This matters because governance structures that do not reflect indigenous worldviews produce policies that actively harm Inuit communities. Danish-modeled education systems have historically suppressed Kalaallisut (the Greenlandic language), with Danish remaining the dominant language of higher education and professional advancement. Health care delivery follows Scandinavian models that do not account for the geographic reality of widely dispersed settlements across 2.16 million square kilometers. Housing policy has concentrated populations in a few larger towns, disrupting traditional settlement patterns and severing connections to hunting grounds and cultural sites.
The consequences cascade through generations. Greenland has one of the highest suicide rates in the world — approximately 80 per 100,000, nearly ten times the global average — with young Inuit men disproportionately affected. Substance abuse, domestic violence, and intergenerational trauma from the colonial period (including Denmark's forced relocation of Inuit families in 1953 to make way for Thule Air Base, and the controversial 1951 experiment that sent 22 Inuit children to Denmark for "re-education") remain pervasive. These are not coincidental social problems; they are the predictable outcomes of a population systematically stripped of cultural agency and self-governance.

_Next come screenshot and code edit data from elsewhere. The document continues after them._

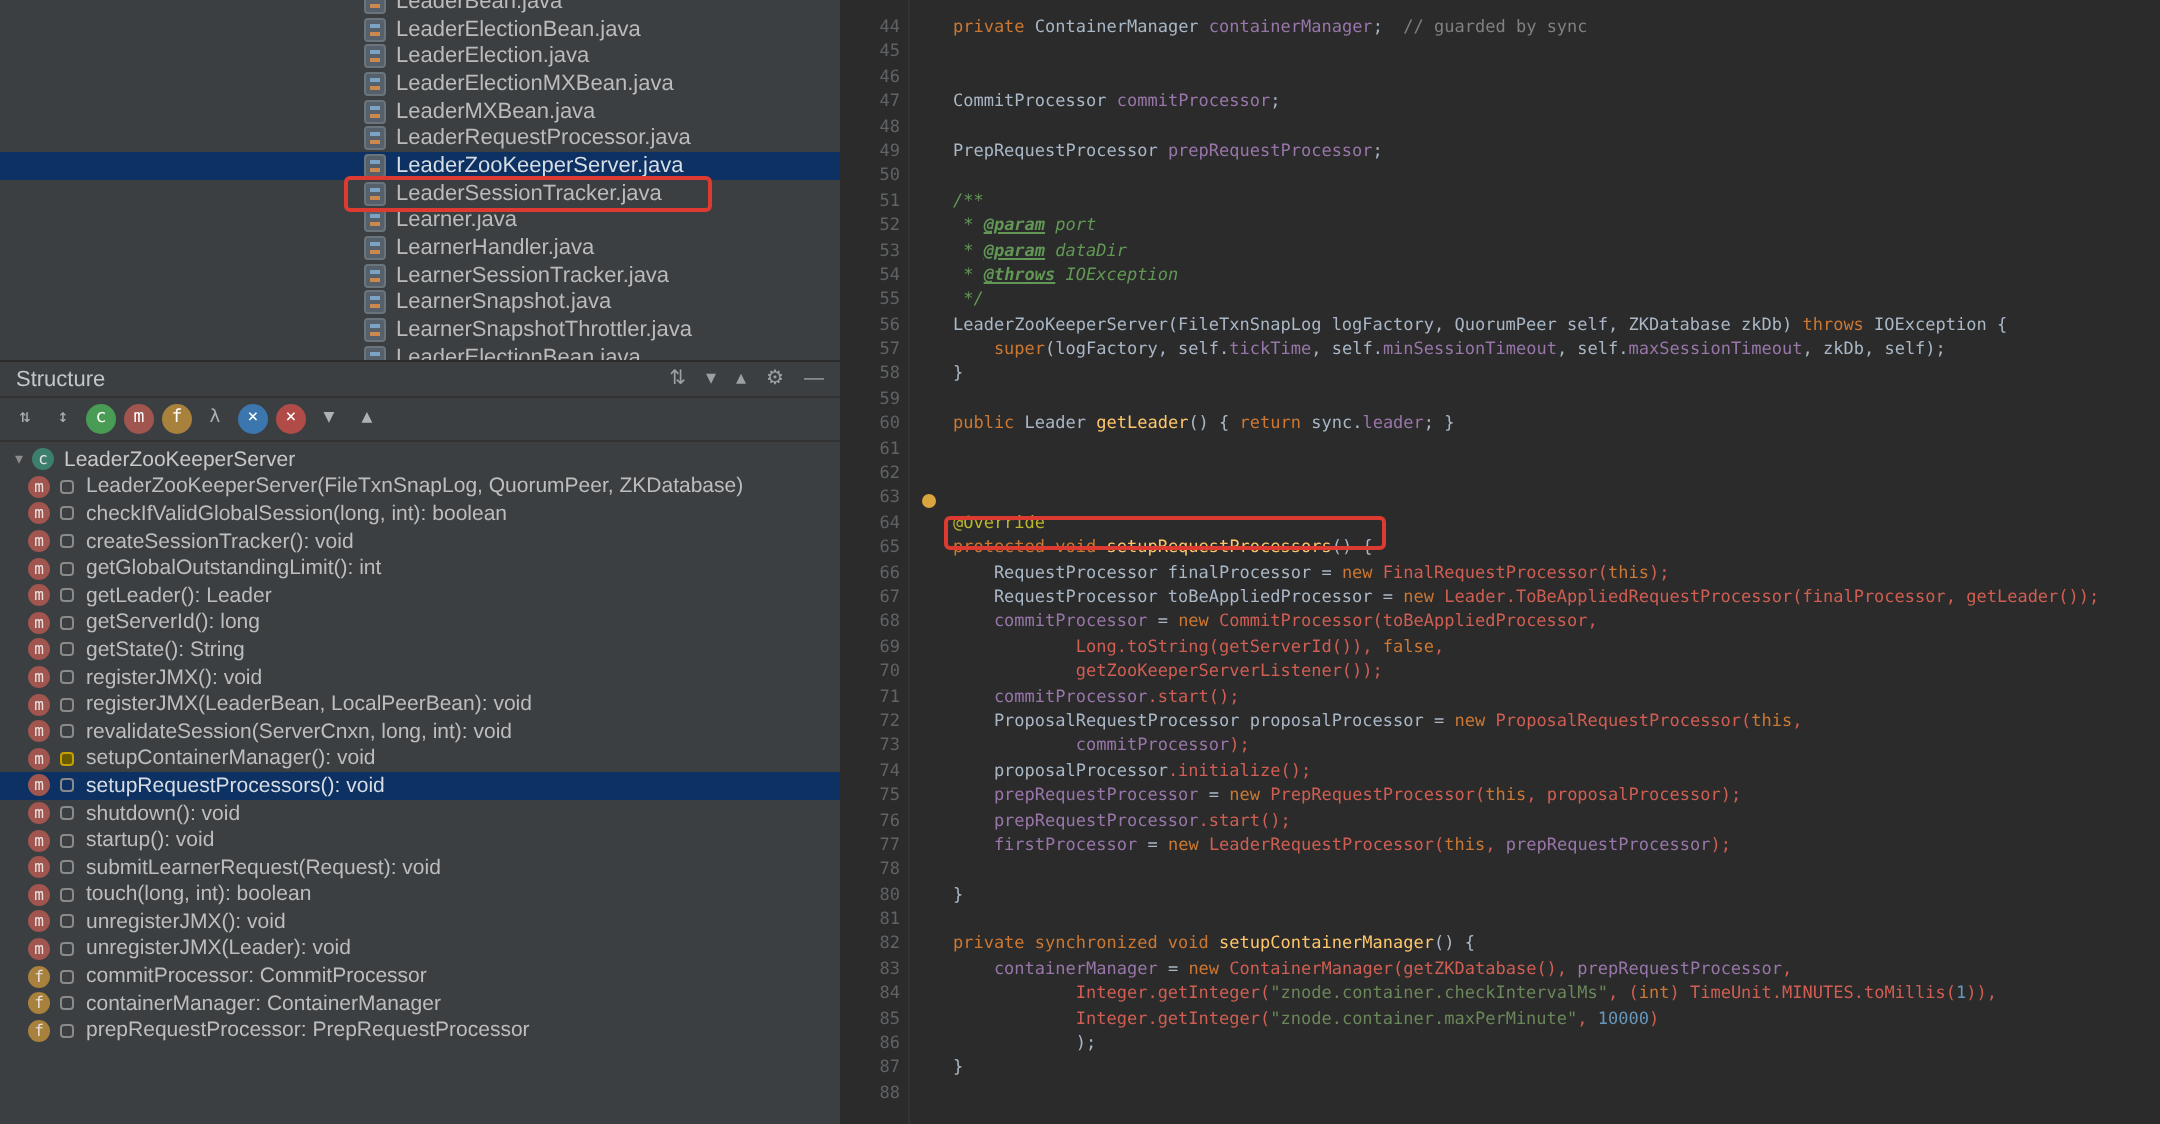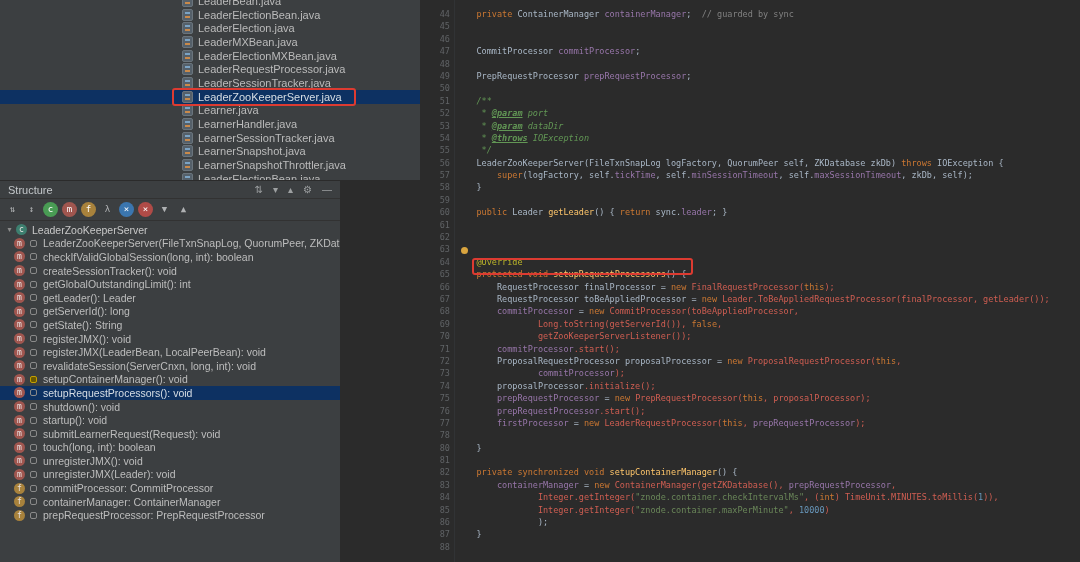--- a/index.html
+++ b/index.html
@@ -9,21 +9,21 @@
   
   #left-top{position:absolute;left:0;top:0;width:420px;height:180px;background:#3c3f41;overflow:hidden}
   #file-tree{margin-top:-6px}
   .ft-row{height:13.7px;display:flex;align-items:center;padding-left:182px;font-size:11px;color:#bbbbbb;white-space:nowrap;cursor:default}
   .ft-row.sel{background:#0d3162;color:#d6dde4}
   .ft-icon{width:11px;height:12px;margin-right:5px;flex:none;background:#55606a;border:1px solid #6a747c;border-radius:2px;position:relative}
   .ft-icon::after{content:"";position:absolute;left:2px;top:2px;width:5px;height:2px;background:#7ba3c4}
   .ft-icon::before{content:"";position:absolute;left:2px;top:6px;width:5px;height:2px;background:#c98a4b}
 
   
-  #structure{position:absolute;left:0;top:180px;width:340px;height:382px;background:#3c3f41;border-top:1px solid #2b2b2b;overflow:hidden}
+  #structure{position:absolute;left:0;top:180px;width:420px;height:382px;background:#3c3f41;border-top:1px solid #2b2b2b;overflow:hidden}
   .st-header{height:18px;display:flex;align-items:center;justify-content:space-between;padding:0 8px;border-bottom:1px solid #323232}
   .st-title{font-size:11px;color:#c3c7ca}
   .hicons{display:flex;gap:10px}
   .hicon{font-size:10px;color:#9da0a2;cursor:pointer;line-height:16px}
   .st-toolbar{height:22px;display:flex;align-items:center;gap:4px;padding:0 5px;border-bottom:1px solid #323232}
   .ticon{width:15px;height:15px;font-size:9px;line-height:15px;text-align:center;color:#afb1b3;border-radius:3px;cursor:pointer;font-family:"DejaVu Sans Mono",monospace}
   .st-tree{padding-top:2px}
   .st-row{height:13.6px;display:flex;align-items:center;padding-left:14px;font-size:10.5px;color:#bdbdbd;white-space:nowrap;cursor:default}
   .st-row.cls{padding-left:4px;color:#c8c8c8}
   .st-row.sel{background:#0d3162;color:#d6dde4}
@@ -66,37 +66,37 @@
       <div class="ft-row">
         <span class="ft-icon"></span>
         <span class="ft-label">LeaderElectionBean.java</span>
       </div>
       <div class="ft-row">
         <span class="ft-icon"></span>
         <span class="ft-label">LeaderElection.java</span>
       </div>
       <div class="ft-row">
         <span class="ft-icon"></span>
+        <span class="ft-label">LeaderElectionMXBean.java</span>
+      </div>
+      <div class="ft-row">
+        <span class="ft-icon"></span>
         <span class="ft-label">LeaderMXBean.java</span>
       </div>
       <div class="ft-row">
         <span class="ft-icon"></span>
-        <span class="ft-label">LeaderElectionMXBean.java</span>
-      </div>
-      <div class="ft-row">
-        <span class="ft-icon"></span>
         <span class="ft-label">LeaderRequestProcessor.java</span>
       </div>
+      <div class="ft-row sel">
+        <span class="ft-icon"></span>
+        <span class="ft-label">LeaderZooKeeperServer.java</span>
+      </div>
       <div class="ft-row">
         <span class="ft-icon"></span>
         <span class="ft-label">LeaderSessionTracker.java</span>
-      </div>
-      <div class="ft-row sel">
-        <span class="ft-icon"></span>
-        <span class="ft-label">LeaderZooKeeperServer.java</span>
       </div>
       <div class="ft-row">
         <span class="ft-icon"></span>
         <span class="ft-label">Learner.java</span>
       </div>
       <div class="ft-row">
         <span class="ft-icon"></span>
         <span class="ft-label">LearnerHandler.java</span>
       </div>
       <div class="ft-row">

The structural reason this problem persists is economic dependency. The Danish block grant of approximately 3.6 billion DKK per year constitutes roughly half of Greenland's public budget. This financial dependence gives Denmark implicit veto power over Greenlandic policy ambitions: full independence would mean losing this subsidy, which currently funds health care, education, and basic infrastructure. Greenland's economy — based primarily on fishing (over 90% of exports) — is too small and undiversified to replace the block grant, creating a dependency trap where the path to self-determination requires economic development that itself requires the autonomy that full self-determination would provide.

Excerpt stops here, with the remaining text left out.